» Task to carry out: Write the records below out again. Match them exactly.
◇ ◇ ◇ ◇ ◇
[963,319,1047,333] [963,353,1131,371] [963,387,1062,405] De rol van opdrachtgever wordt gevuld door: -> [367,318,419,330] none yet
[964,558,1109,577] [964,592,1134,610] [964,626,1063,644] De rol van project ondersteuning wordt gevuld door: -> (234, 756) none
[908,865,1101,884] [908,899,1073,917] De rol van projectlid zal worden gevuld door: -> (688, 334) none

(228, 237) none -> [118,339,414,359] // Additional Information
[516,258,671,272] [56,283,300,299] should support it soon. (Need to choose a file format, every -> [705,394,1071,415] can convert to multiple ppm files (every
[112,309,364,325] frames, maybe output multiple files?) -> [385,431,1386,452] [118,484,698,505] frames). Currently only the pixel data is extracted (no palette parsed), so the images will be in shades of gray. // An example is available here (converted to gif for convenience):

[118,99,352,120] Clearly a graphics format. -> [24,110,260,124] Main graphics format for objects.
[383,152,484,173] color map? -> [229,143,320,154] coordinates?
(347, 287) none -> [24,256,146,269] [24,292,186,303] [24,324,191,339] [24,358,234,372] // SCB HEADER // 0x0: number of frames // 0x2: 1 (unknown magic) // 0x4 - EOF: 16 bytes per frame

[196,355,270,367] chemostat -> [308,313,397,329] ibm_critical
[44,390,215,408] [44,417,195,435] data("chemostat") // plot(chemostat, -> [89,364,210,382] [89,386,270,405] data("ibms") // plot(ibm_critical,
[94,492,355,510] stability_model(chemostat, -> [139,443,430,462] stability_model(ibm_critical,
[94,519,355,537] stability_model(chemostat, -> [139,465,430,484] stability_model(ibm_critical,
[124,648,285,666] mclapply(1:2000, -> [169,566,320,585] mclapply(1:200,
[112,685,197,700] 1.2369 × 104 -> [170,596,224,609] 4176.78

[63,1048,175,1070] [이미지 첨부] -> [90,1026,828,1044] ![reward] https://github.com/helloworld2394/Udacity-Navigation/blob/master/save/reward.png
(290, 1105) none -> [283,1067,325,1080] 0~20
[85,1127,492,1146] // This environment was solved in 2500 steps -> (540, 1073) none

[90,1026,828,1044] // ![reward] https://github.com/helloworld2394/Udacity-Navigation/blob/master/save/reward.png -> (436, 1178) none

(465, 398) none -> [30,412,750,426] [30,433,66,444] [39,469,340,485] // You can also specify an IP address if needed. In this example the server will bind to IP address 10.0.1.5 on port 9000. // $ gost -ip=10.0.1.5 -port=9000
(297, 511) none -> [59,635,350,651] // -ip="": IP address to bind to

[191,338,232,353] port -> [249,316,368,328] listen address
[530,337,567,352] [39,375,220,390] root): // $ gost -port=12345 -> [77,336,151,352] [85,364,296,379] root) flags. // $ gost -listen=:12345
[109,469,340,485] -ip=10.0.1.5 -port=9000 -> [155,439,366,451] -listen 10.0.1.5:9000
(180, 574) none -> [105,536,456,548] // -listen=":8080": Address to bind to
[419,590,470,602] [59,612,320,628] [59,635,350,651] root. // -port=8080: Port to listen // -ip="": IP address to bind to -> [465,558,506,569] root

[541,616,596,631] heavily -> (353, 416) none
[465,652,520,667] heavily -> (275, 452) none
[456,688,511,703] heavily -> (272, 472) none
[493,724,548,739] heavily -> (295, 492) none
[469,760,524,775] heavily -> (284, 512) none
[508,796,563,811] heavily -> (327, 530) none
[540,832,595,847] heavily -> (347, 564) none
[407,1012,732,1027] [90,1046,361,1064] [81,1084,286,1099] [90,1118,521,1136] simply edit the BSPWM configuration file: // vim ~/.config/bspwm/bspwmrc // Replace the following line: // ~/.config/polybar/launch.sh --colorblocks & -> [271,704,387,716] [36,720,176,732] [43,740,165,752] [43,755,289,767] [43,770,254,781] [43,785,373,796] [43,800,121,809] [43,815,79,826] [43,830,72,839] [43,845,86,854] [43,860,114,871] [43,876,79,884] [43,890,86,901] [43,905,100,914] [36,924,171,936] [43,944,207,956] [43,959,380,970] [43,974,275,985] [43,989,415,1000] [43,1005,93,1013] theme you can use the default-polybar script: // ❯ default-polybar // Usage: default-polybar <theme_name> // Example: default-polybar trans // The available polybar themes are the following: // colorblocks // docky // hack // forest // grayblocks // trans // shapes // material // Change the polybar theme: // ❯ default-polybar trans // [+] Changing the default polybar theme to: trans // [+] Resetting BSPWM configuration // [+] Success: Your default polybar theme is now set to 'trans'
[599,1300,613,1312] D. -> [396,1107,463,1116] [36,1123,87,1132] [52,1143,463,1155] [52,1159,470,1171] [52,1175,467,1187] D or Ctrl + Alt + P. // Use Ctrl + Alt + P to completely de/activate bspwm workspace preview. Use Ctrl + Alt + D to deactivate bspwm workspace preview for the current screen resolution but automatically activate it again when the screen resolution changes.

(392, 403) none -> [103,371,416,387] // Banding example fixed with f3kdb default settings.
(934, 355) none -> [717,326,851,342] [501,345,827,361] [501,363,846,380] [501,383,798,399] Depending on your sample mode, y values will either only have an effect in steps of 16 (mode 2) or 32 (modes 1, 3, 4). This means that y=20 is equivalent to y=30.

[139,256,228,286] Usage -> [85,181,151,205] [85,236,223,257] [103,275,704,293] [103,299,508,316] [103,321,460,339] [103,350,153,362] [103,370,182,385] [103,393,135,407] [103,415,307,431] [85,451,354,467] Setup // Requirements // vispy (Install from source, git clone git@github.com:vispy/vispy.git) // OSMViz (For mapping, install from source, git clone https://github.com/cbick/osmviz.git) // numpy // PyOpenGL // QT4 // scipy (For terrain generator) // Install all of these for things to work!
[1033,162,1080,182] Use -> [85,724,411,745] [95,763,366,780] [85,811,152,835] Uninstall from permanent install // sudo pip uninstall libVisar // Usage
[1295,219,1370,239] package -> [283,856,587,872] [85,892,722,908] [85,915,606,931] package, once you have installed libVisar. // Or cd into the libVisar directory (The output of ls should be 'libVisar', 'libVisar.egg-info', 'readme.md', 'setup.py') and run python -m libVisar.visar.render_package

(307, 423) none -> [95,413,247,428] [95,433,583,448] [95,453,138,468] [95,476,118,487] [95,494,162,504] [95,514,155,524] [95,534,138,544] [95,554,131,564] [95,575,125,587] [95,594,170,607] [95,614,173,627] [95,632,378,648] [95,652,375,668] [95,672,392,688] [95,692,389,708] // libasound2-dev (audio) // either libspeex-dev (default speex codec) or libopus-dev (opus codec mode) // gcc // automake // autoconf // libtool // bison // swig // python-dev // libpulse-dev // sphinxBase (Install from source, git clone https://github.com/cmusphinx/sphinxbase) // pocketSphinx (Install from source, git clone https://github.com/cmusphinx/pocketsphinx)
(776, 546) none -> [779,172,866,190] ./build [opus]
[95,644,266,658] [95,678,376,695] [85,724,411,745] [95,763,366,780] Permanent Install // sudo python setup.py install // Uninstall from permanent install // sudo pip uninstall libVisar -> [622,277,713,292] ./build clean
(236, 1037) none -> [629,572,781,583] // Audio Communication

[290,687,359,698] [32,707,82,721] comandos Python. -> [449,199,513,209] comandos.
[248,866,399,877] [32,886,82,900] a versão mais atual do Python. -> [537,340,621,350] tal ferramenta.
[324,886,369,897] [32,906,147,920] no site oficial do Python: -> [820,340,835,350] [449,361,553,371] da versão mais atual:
◇ ◇ ◇ ◇ ◇
» The completed task:
[963,319,1047,333] [963,353,1131,371] [963,387,1062,405] De rol van opdrachtgever wordt gevuld door: -> [367,318,419,330] none yet
[964,558,1109,577] [964,592,1134,610] [964,626,1063,644] De rol van project ondersteuning wordt gevuld door: -> (234, 756) none
[908,865,1101,884] [908,899,1073,917] De rol van projectlid zal worden gevuld door: -> (688, 334) none

(228, 237) none -> [118,339,414,359] // Additional Information
[516,258,671,272] [56,283,300,299] should support it soon. (Need to choose a file format, every -> [705,394,1071,415] can convert to multiple ppm files (every
[112,309,364,325] frames, maybe output multiple files?) -> [385,431,1386,452] [118,484,698,505] frames). Currently only the pixel data is extracted (no palette parsed), so the images will be in shades of gray. // An example is available here (converted to gif for convenience):

[118,99,352,120] Clearly a graphics format. -> [24,110,260,124] Main graphics format for objects.
[383,152,484,173] color map? -> [229,143,320,154] coordinates?
(347, 287) none -> [24,256,146,269] [24,292,186,303] [24,324,191,339] [24,358,234,372] // SCB HEADER // 0x0: number of frames // 0x2: 1 (unknown magic) // 0x4 - EOF: 16 bytes per frame

[196,355,270,367] chemostat -> [308,313,397,329] ibm_critical
[44,390,215,408] [44,417,195,435] data("chemostat") // plot(chemostat, -> [89,364,210,382] [89,386,270,405] data("ibms") // plot(ibm_critical,
[94,492,355,510] stability_model(chemostat, -> [139,443,430,462] stability_model(ibm_critical,
[94,519,355,537] stability_model(chemostat, -> [139,465,430,484] stability_model(ibm_critical,
[124,648,285,666] mclapply(1:2000, -> [169,566,320,585] mclapply(1:200,
[112,685,197,700] 1.2369 × 104 -> [170,596,224,609] 4176.78

[63,1048,175,1070] [이미지 첨부] -> [90,1026,828,1044] ![reward] https://github.com/helloworld2394/Udacity-Navigation/blob/master/save/reward.png
(290, 1105) none -> [283,1067,325,1080] 0~20
[85,1127,492,1146] // This environment was solved in 2500 steps -> (540, 1073) none

[90,1026,828,1044] // ![reward] https://github.com/helloworld2394/Udacity-Navigation/blob/master/save/reward.png -> (436, 1178) none

(465, 398) none -> [30,412,750,426] [30,433,66,444] [39,469,340,485] // You can also specify an IP address if needed. In this example the server will bind to IP address 10.0.1.5 on port 9000. // $ gost -ip=10.0.1.5 -port=9000
(297, 511) none -> [59,635,350,651] // -ip="": IP address to bind to

[191,338,232,353] port -> [249,316,368,328] listen address
[530,337,567,352] [39,375,220,390] root): // $ gost -port=12345 -> [77,336,151,352] [85,364,296,379] root) flags. // $ gost -listen=:12345
[109,469,340,485] -ip=10.0.1.5 -port=9000 -> [155,439,366,451] -listen 10.0.1.5:9000
(180, 574) none -> [105,536,456,548] // -listen=":8080": Address to bind to
[419,590,470,602] [59,612,320,628] [59,635,350,651] root. // -port=8080: Port to listen // -ip="": IP address to bind to -> [465,558,506,569] root

[541,616,596,631] heavily -> (353, 416) none
[465,652,520,667] heavily -> (275, 452) none
[456,688,511,703] heavily -> (272, 472) none
[493,724,548,739] heavily -> (295, 492) none
[469,760,524,775] heavily -> (284, 512) none
[508,796,563,811] heavily -> (327, 530) none
[540,832,595,847] heavily -> (347, 564) none
[407,1012,732,1027] [90,1046,361,1064] [81,1084,286,1099] [90,1118,521,1136] simply edit the BSPWM configuration file: // vim ~/.config/bspwm/bspwmrc // Replace the following line: // ~/.config/polybar/launch.sh --colorblocks & -> [271,704,387,716] [36,720,176,732] [43,740,165,752] [43,755,289,767] [43,770,254,781] [43,785,373,796] [43,800,121,809] [43,815,79,826] [43,830,72,839] [43,845,86,854] [43,860,114,871] [43,876,79,884] [43,890,86,901] [43,905,100,914] [36,924,171,936] [43,944,207,956] [43,959,380,970] [43,974,275,985] [43,989,415,1000] [43,1005,93,1013] theme you can use the default-polybar script: // ❯ default-polybar // Usage: default-polybar <theme_name> // Example: default-polybar trans // The available polybar themes are the following: // colorblocks // docky // hack // forest // grayblocks // trans // shapes // material // Change the polybar theme: // ❯ default-polybar trans // [+] Changing the default polybar theme to: trans // [+] Resetting BSPWM configuration // [+] Success: Your default polybar theme is now set to 'trans'
[599,1300,613,1312] D. -> [396,1107,463,1116] [36,1123,87,1132] [52,1143,463,1155] [52,1159,470,1171] [52,1175,467,1187] D or Ctrl + Alt + P. // Use Ctrl + Alt + P to completely de/activate bspwm workspace preview. Use Ctrl + Alt + D to deactivate bspwm workspace preview for the current screen resolution but automatically activate it again when the screen resolution changes.

(392, 403) none -> [103,371,416,387] // Banding example fixed with f3kdb default settings.
(934, 355) none -> [717,326,851,342] [501,345,827,361] [501,363,846,380] [501,383,798,399] Depending on your sample mode, y values will either only have an effect in steps of 16 (mode 2) or 32 (modes 1, 3, 4). This means that y=20 is equivalent to y=30.

[139,256,228,286] Usage -> [85,181,151,205] [85,236,223,257] [103,275,704,293] [103,299,508,316] [103,321,460,339] [103,350,153,362] [103,370,182,385] [103,393,135,407] [103,415,307,431] [85,451,354,467] Setup // Requirements // vispy (Install from source, git clone git@github.com:vispy/vispy.git) // OSMViz (For mapping, install from source, git clone https://github.com/cbick/osmviz.git) // numpy // PyOpenGL // QT4 // scipy (For terrain generator) // Install all of these for things to work!
[1033,162,1080,182] Use -> [85,724,411,745] [95,763,366,780] [85,811,152,835] Uninstall from permanent install // sudo pip uninstall libVisar // Usage
[1295,219,1370,239] package -> [283,856,587,872] [85,892,722,908] [85,915,606,931] package, once you have installed libVisar. // Or cd into the libVisar directory (The output of ls should be 'libVisar', 'libVisar.egg-info', 'readme.md', 'setup.py') and run python -m libVisar.visar.render_package

(307, 423) none -> [95,413,247,428] [95,433,583,448] [95,453,138,468] [95,476,118,487] [95,494,162,504] [95,514,155,524] [95,534,138,544] [95,554,131,564] [95,575,125,587] [95,594,170,607] [95,614,173,627] [95,632,378,648] [95,652,375,668] [95,672,392,688] [95,692,389,708] // libasound2-dev (audio) // either libspeex-dev (default speex codec) or libopus-dev (opus codec mode) // gcc // automake // autoconf // libtool // bison // swig // python-dev // libpulse-dev // sphinxBase (Install from source, git clone https://github.com/cmusphinx/sphinxbase) // pocketSphinx (Install from source, git clone https://github.com/cmusphinx/pocketsphinx)
(776, 546) none -> [779,172,866,190] ./build [opus]
[95,644,266,658] [95,678,376,695] [85,724,411,745] [95,763,366,780] Permanent Install // sudo python setup.py install // Uninstall from permanent install // sudo pip uninstall libVisar -> [622,277,713,292] ./build clean
(236, 1037) none -> [629,572,781,583] // Audio Communication

[290,687,359,698] [32,707,82,721] comandos Python. -> [449,199,513,209] comandos.
[248,866,399,877] [32,886,82,900] a versão mais atual do Python. -> [537,340,621,350] tal ferramenta.
[324,886,369,897] [32,906,147,920] no site oficial do Python: -> [820,340,835,350] [449,361,553,371] da versão mais atual:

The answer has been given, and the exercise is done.